By watching an expert doing an act we want to master, our brain responds as if we ourselves are doing the work. So this means that your brain is primed to do the desired behavior because you activated that group of neurons responsible to perform that action. To put it simply, videos of people doing what you want to learn like painting or editing a picture can help you learn faster due to the MNS.
2. Learning through Imitation
As you watch someone perform an action, doing the steps yourself in parallel is more effective than just taking down notes or via passive observation.
Imitation and practical application are key in the learning process and if you’ve been following my channel for a while, you know that I always encourage students to take an active approach to studying. It is much easier and faster to learn by copying an expert, step-by-step as they go instead of passively reading about the topic or taking notes.
3. Facilitated Consistency
Integrate self-learning into your relaxation/de-stressing routine.

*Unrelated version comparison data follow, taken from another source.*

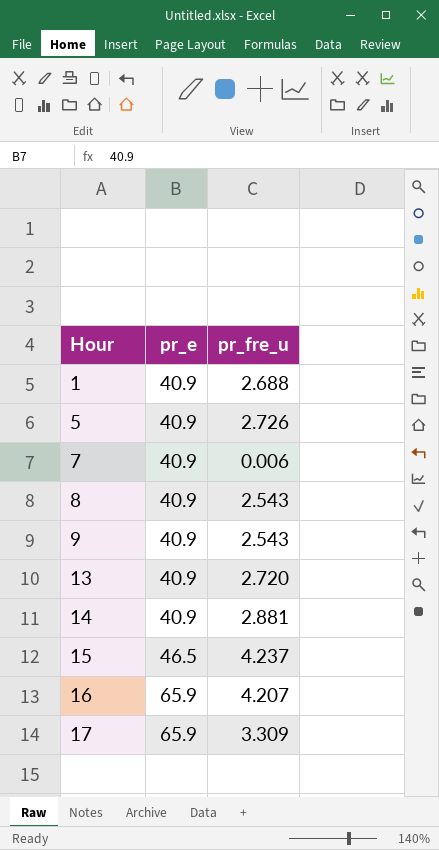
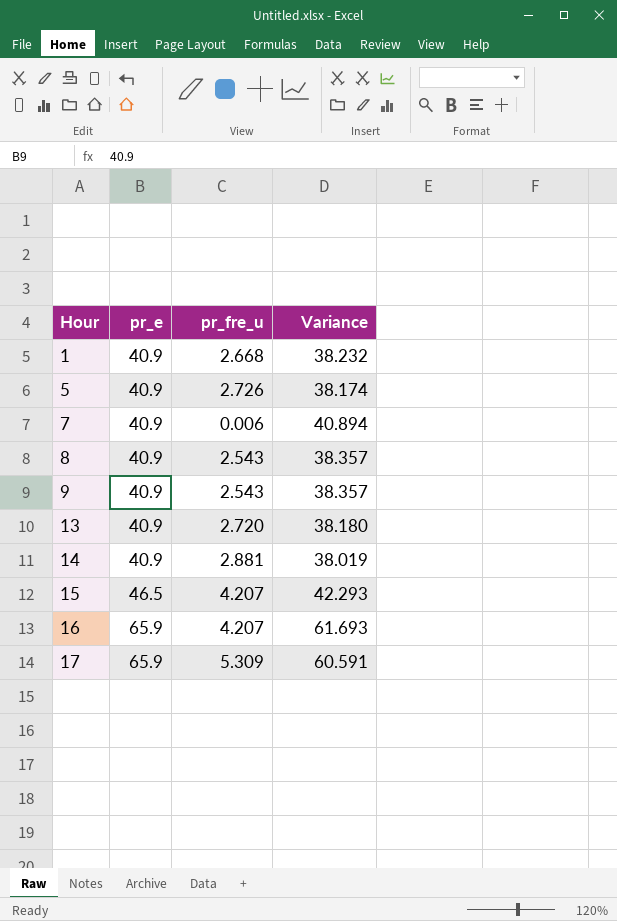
column Variance | formula: none -> [pr_e] - [pr_fre_u]
1 | pr_fre_u: 2.688 -> 2.668
15 | pr_fre_u: 4.237 -> 4.207
17 | pr_fre_u: 3.309 -> 5.309

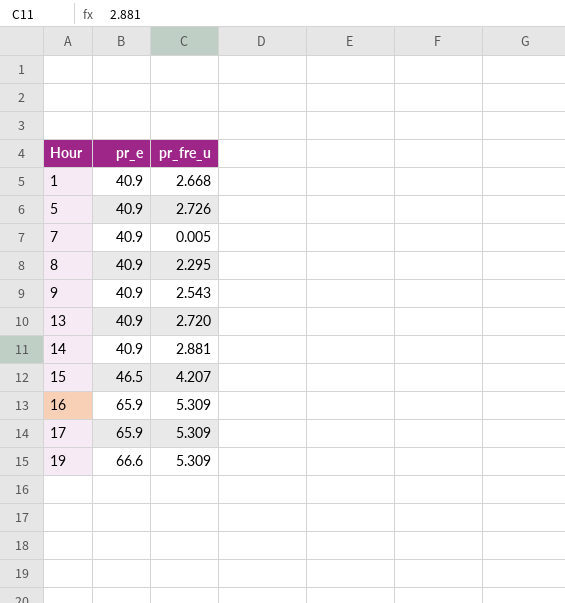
column Variance | formula: [pr_e] - [pr_fre_u] -> none
7 | pr_fre_u: 0.006 -> 0.005
8 | pr_fre_u: 2.543 -> 2.295
16 | pr_fre_u: 4.207 -> 5.309
row 19: none -> 66.6 | 5.309

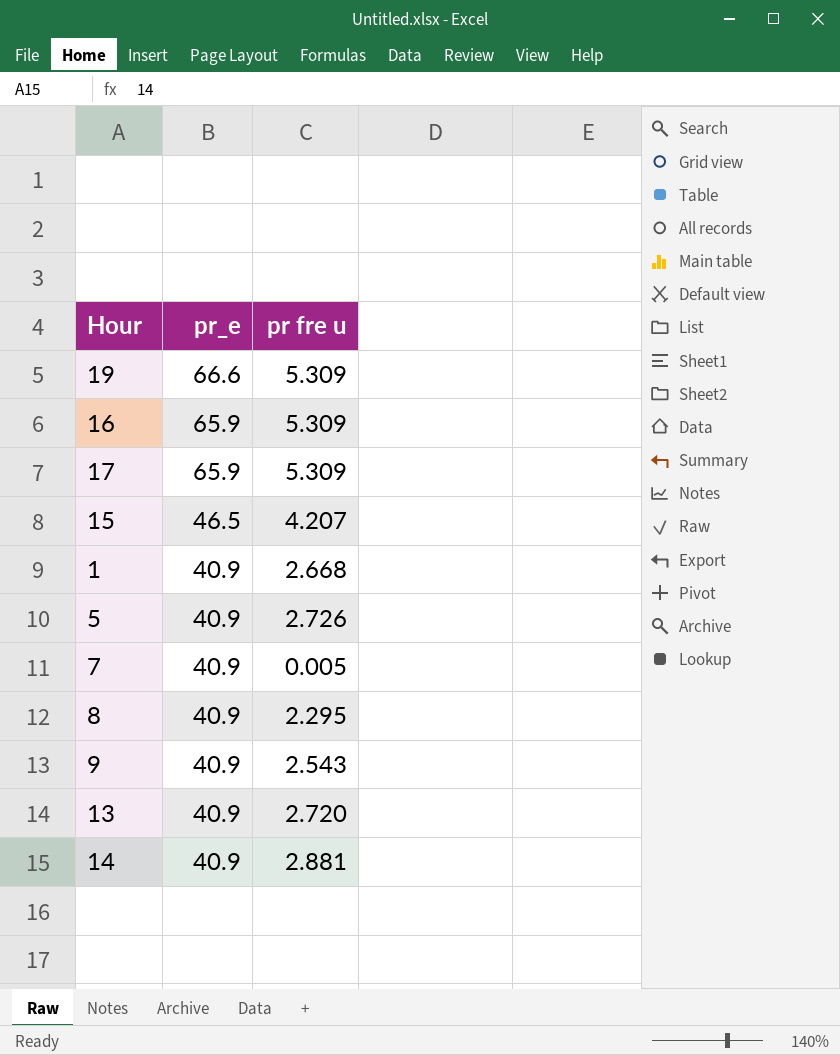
row order: Hour ascending -> pr_e descending
column name: pr_fre_u -> pr fre u

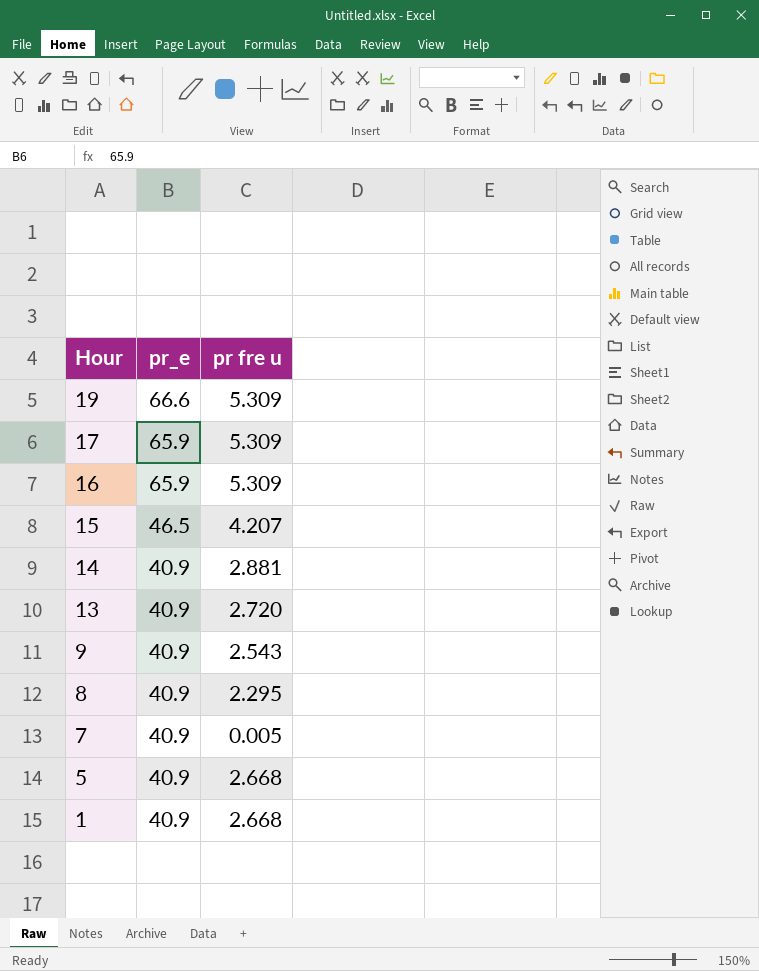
row order: pr_e descending -> Hour descending
5 | pr fre u: 2.726 -> 2.668

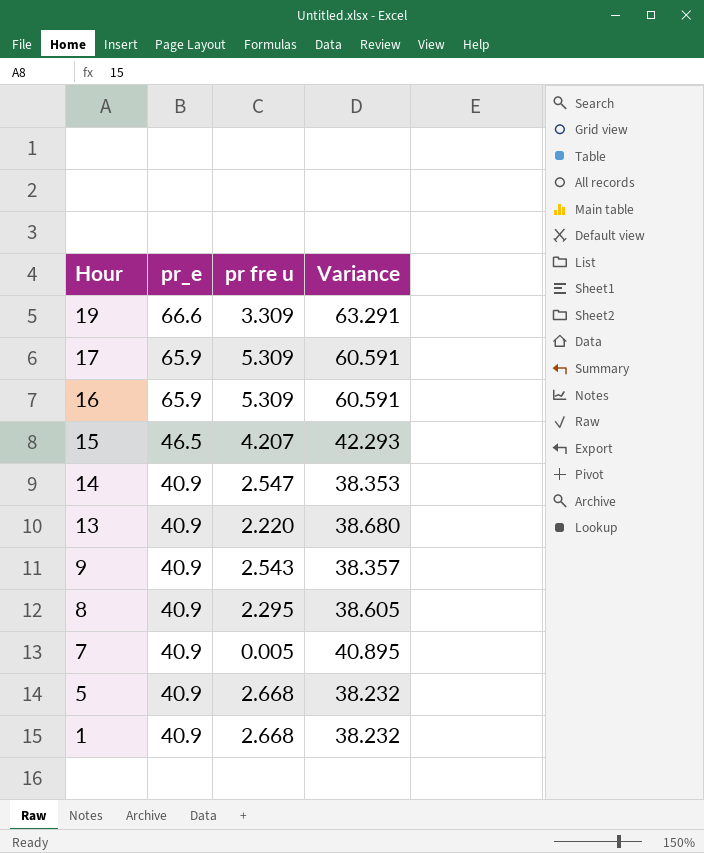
column Variance | formula: none -> [pr_e] - [pr fre u]
19 | pr fre u: 5.309 -> 3.309
14 | pr fre u: 2.881 -> 2.547
13 | pr fre u: 2.720 -> 2.220

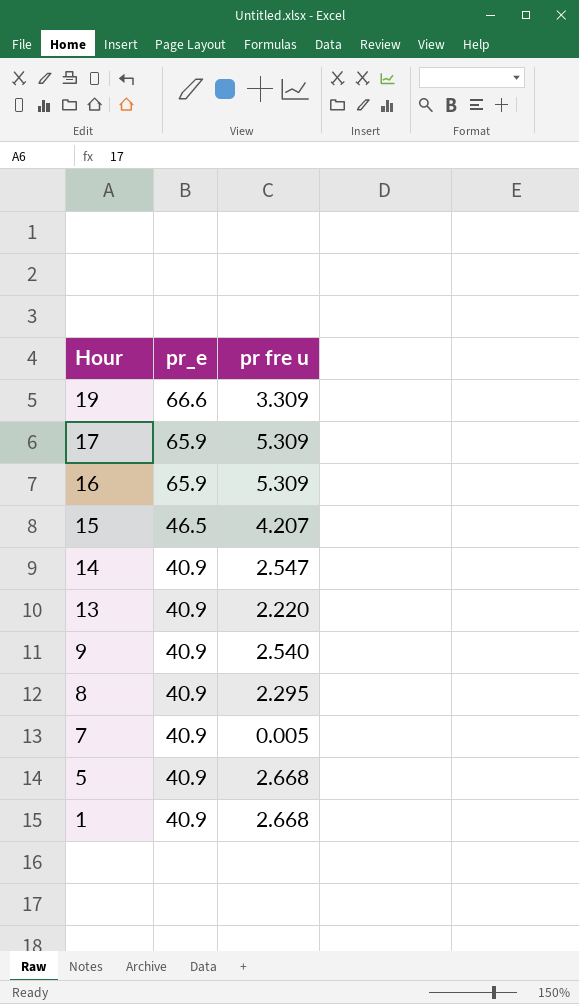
column Variance | formula: [pr_e] - [pr fre u] -> none
9 | pr fre u: 2.543 -> 2.540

If you’ve ever taken online classes or tried to learn something on your own, you already know what I’m about to say. Being consistent when you have no teacher, no deadlines and no exams can be quite challenging. What can help you keep at this new productive behavior is to integrate it in your relaxation/reward routine. After a long day, get into your comfy bathrobe and watch a YouTube video on cell division. When you treat self-learning as a rewarding habit – you will be more likely to be consistent and therefore learn faster.
4. Symbolic Incentive
A small incentive will ensure you are committed & held accountable from day one, as it is perceived as something you could lose.
How many times have you told yourself – This is it, I want to learn a new language or how to be a better cook, but that idea faded quickly as you never really “had the time” to follow through with your dreams? Why is learning so slow and difficult when it comes to being consistent and keeping up with your plan? Well, what have you got to lose? If let’s say you’re watching YouTube videos to learn Japanese – if you one day stop watching the lessons – what do you lose? Absolutely nothing.
To commit to your decision and to hold yourself accountable, I would highly recommend you try symbolic incentives. These are small investments in your idea from the second you think about it to help you be motivated and committed. This can mean one dollar going in that Chanel handbag piggy bank for every productive week, a sticker in your planner for an assignment completed, and the list goes on.
5. Project-Oriented Learning
Don’t just learn for the sake of learning, use your newly acquired knowledge and start a personal project!
Lack of motivation is also a roadblock one can face when trying to learn fast, but you will not be having that problem. A strong driving force for learning is taking on a new challenge with a project in mind. If you are trying to learn how to use WordPress, give yourself a mini project to start a blog. If you are learning a new language, let’s say German – a project can be to travel to Berlin for a week next summer. Projects can be big or small, but they give you a finish line – something to work towards or to work for. I personally learn much better and quicker when what I am trying to understand will contribute to or actually achieve something personal.